# Exercise objective
Filter the entries and keep only the lines where the string "doing" appears.

# Source data
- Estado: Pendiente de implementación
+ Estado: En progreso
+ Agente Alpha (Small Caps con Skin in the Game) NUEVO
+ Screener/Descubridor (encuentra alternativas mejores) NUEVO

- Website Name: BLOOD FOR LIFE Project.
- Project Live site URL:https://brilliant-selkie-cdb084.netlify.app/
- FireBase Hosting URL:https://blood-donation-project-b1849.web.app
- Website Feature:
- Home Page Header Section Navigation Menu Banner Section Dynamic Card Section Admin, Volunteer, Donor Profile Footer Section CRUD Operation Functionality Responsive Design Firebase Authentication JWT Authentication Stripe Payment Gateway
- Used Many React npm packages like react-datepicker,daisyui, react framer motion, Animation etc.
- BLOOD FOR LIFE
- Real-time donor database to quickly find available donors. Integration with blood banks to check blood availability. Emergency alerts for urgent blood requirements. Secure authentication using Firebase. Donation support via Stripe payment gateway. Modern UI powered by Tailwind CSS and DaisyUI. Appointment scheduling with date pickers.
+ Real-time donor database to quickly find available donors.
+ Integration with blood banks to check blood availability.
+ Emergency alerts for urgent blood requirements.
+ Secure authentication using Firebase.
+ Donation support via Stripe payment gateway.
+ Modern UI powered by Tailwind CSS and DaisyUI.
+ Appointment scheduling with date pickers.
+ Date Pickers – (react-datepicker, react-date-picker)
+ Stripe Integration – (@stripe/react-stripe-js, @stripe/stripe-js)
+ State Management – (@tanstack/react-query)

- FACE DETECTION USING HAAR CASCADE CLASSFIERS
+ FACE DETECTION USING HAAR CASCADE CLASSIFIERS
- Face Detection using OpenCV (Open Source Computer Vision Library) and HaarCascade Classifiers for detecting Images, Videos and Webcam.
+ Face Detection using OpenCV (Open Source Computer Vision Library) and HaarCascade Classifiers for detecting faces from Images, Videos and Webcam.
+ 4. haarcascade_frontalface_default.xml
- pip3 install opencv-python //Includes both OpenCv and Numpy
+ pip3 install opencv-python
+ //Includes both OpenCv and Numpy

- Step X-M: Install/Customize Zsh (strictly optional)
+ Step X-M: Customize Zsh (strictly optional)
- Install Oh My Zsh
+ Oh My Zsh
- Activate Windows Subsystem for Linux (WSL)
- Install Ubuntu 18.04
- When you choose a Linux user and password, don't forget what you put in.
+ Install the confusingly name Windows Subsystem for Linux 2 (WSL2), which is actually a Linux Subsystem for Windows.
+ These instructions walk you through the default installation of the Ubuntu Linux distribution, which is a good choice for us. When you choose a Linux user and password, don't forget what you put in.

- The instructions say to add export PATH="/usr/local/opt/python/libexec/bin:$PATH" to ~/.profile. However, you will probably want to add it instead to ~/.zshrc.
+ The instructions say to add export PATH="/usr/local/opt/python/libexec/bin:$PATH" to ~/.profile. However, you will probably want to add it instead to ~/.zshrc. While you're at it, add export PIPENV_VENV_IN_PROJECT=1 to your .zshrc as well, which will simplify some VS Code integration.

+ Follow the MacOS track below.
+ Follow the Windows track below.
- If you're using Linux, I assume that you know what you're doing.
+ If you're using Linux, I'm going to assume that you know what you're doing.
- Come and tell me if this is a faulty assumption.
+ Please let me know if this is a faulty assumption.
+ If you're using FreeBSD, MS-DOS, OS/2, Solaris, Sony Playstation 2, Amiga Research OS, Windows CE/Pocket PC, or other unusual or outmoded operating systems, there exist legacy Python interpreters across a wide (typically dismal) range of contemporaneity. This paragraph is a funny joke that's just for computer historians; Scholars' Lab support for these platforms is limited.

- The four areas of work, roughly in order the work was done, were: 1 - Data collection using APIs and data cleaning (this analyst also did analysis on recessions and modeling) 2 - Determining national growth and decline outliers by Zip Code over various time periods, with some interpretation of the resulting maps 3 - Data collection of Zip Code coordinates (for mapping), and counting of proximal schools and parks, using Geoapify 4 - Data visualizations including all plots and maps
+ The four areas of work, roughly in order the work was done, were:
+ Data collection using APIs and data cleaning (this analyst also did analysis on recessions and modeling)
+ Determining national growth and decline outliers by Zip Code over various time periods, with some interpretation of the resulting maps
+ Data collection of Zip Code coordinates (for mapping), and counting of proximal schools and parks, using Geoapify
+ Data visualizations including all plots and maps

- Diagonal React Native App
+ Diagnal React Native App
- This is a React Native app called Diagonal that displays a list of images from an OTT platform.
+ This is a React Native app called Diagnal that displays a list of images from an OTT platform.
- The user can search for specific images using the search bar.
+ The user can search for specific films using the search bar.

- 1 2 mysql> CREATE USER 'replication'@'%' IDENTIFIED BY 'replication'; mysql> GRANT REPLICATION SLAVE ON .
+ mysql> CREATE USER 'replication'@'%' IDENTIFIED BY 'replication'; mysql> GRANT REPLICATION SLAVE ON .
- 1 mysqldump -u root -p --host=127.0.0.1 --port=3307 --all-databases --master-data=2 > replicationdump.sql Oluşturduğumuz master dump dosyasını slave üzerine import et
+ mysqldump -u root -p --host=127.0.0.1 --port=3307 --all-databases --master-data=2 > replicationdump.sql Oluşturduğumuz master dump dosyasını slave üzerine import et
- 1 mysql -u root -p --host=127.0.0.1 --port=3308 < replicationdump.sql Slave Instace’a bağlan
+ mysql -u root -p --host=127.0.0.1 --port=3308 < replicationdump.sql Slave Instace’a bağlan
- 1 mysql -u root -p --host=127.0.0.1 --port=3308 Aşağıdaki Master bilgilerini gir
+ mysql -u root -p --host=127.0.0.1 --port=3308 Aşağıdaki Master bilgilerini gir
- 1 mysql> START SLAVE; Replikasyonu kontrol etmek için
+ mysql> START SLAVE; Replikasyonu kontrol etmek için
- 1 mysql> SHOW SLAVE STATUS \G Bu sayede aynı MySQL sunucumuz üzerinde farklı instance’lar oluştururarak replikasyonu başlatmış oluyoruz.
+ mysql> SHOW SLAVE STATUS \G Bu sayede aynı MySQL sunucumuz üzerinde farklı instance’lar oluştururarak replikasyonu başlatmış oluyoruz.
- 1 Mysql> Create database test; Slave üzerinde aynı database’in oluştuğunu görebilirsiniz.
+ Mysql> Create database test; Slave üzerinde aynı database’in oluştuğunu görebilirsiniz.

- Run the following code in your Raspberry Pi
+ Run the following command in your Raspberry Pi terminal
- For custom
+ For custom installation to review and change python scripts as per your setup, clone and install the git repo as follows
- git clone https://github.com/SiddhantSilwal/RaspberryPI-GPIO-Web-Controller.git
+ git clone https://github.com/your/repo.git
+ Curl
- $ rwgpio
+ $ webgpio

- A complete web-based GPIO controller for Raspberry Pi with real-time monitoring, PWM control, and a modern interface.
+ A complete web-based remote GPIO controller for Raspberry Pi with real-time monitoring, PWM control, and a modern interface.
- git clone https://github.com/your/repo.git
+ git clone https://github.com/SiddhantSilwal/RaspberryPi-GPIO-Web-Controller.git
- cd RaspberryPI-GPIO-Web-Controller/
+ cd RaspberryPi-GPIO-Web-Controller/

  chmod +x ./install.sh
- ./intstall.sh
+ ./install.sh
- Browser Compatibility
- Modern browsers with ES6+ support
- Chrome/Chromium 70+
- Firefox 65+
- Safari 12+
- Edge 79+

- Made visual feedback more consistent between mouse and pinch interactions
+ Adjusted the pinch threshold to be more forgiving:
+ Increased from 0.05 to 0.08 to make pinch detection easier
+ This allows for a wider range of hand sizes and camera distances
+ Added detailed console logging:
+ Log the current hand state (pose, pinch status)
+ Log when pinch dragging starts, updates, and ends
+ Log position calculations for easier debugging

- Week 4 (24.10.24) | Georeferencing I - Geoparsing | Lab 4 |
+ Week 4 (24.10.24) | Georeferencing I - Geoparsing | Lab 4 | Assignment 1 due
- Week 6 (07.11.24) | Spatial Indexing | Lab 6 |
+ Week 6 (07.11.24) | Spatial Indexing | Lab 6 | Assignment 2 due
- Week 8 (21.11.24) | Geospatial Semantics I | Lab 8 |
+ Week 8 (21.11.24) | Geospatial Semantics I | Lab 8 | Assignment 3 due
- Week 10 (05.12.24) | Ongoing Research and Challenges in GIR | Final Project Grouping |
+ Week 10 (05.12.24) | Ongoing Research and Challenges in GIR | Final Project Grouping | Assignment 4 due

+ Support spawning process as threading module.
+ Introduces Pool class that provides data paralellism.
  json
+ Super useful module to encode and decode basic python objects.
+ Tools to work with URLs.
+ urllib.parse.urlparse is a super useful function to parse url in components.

# Answer to this problem
- If you're using Linux, I assume that you know what you're doing.
+ If you're using Linux, I'm going to assume that you know what you're doing.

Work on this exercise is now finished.